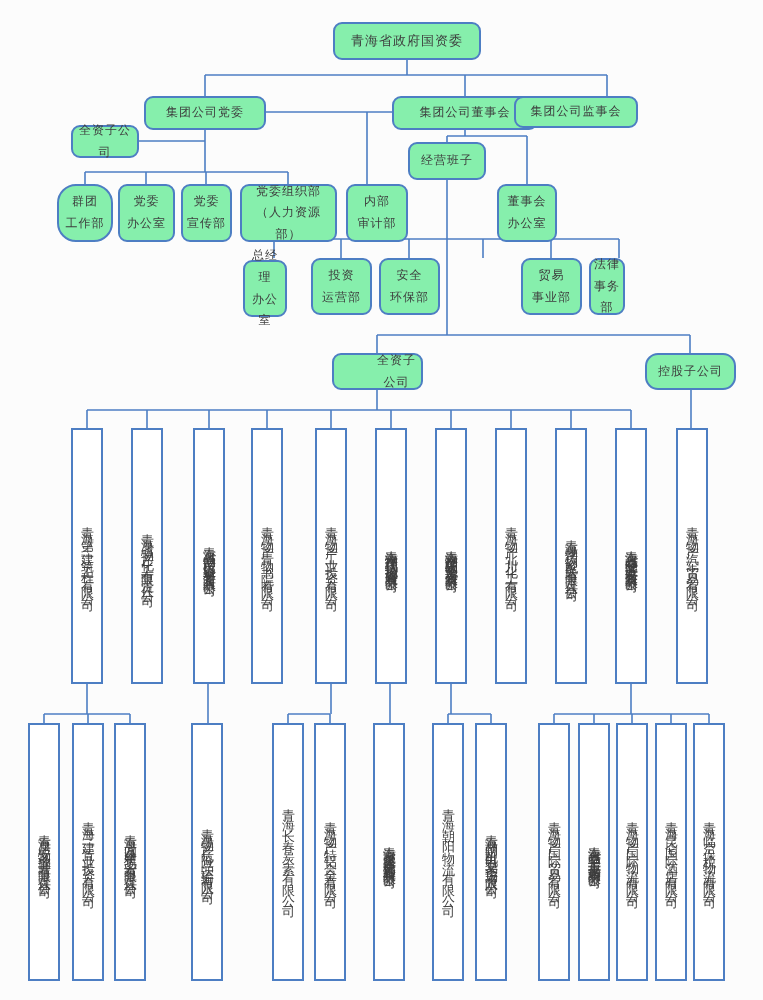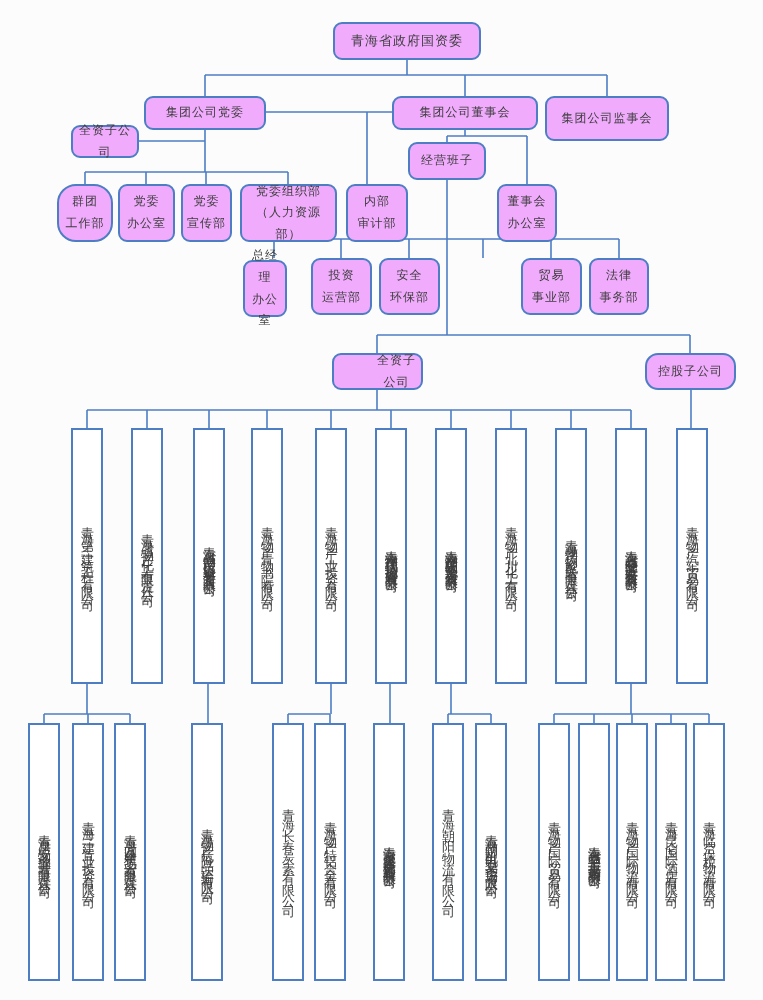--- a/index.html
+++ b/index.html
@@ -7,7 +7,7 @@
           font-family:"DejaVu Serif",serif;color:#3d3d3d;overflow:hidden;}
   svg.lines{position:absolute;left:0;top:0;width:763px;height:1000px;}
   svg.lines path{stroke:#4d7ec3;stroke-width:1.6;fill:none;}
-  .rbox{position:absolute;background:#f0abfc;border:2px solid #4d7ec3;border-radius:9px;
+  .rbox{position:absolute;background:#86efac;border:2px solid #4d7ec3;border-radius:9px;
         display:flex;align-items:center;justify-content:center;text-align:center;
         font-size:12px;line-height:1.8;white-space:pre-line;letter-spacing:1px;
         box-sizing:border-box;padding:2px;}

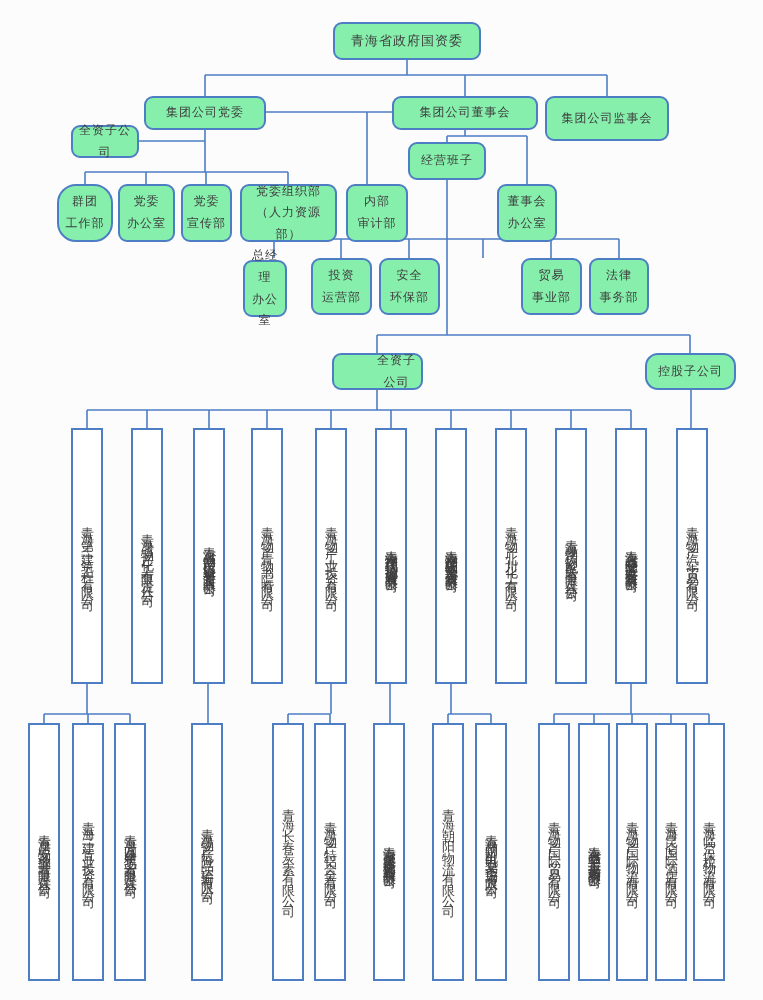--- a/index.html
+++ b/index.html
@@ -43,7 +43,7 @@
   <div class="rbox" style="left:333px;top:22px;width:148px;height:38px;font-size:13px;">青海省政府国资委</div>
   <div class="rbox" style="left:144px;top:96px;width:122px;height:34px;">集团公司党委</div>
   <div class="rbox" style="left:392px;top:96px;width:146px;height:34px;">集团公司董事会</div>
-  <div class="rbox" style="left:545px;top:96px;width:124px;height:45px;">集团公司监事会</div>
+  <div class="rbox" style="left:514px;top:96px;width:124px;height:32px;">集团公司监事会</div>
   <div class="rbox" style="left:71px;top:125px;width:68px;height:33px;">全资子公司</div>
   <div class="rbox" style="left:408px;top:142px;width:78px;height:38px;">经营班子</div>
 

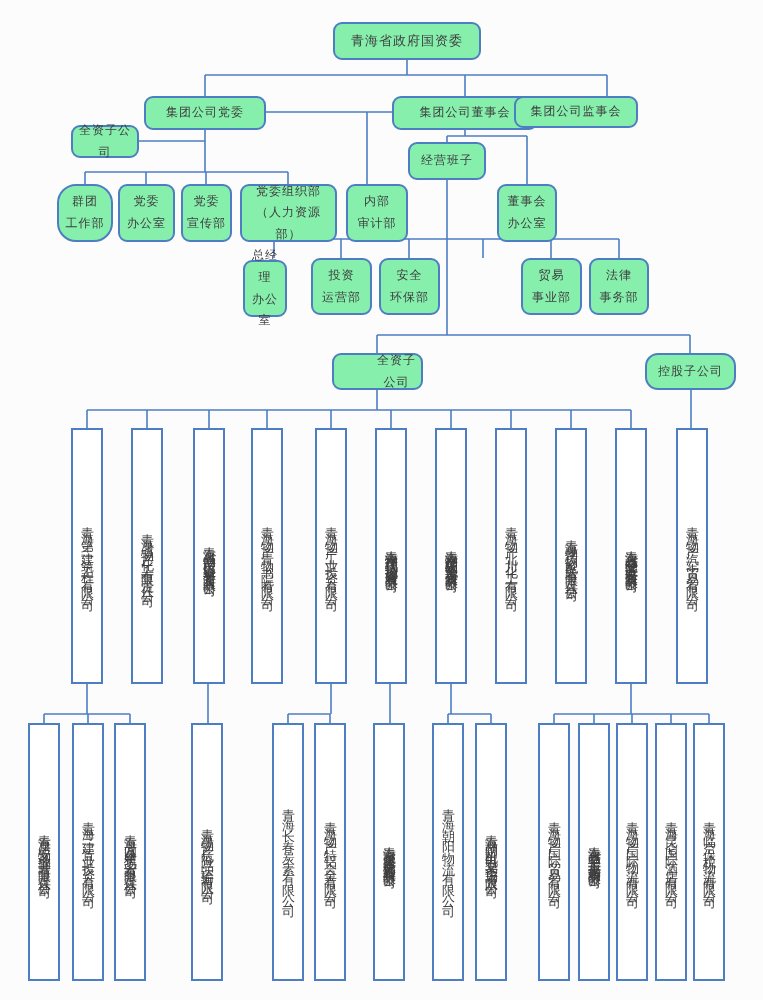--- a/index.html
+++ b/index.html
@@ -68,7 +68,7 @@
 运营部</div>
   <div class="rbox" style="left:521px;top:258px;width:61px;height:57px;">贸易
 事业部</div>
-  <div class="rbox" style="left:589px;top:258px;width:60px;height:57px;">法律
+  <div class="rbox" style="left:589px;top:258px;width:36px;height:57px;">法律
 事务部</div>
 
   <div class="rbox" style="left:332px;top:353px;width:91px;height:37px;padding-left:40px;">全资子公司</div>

━━━━━━━━━━

#### Exercise goal
Extract all lines of the records above that include "集团公司监事会".

#### Result
-  <div class="rbox" style="left:545px;top:96px;width:124px;height:45px;">集团公司监事会</div>
+  <div class="rbox" style="left:514px;top:96px;width:124px;height:32px;">集团公司监事会</div>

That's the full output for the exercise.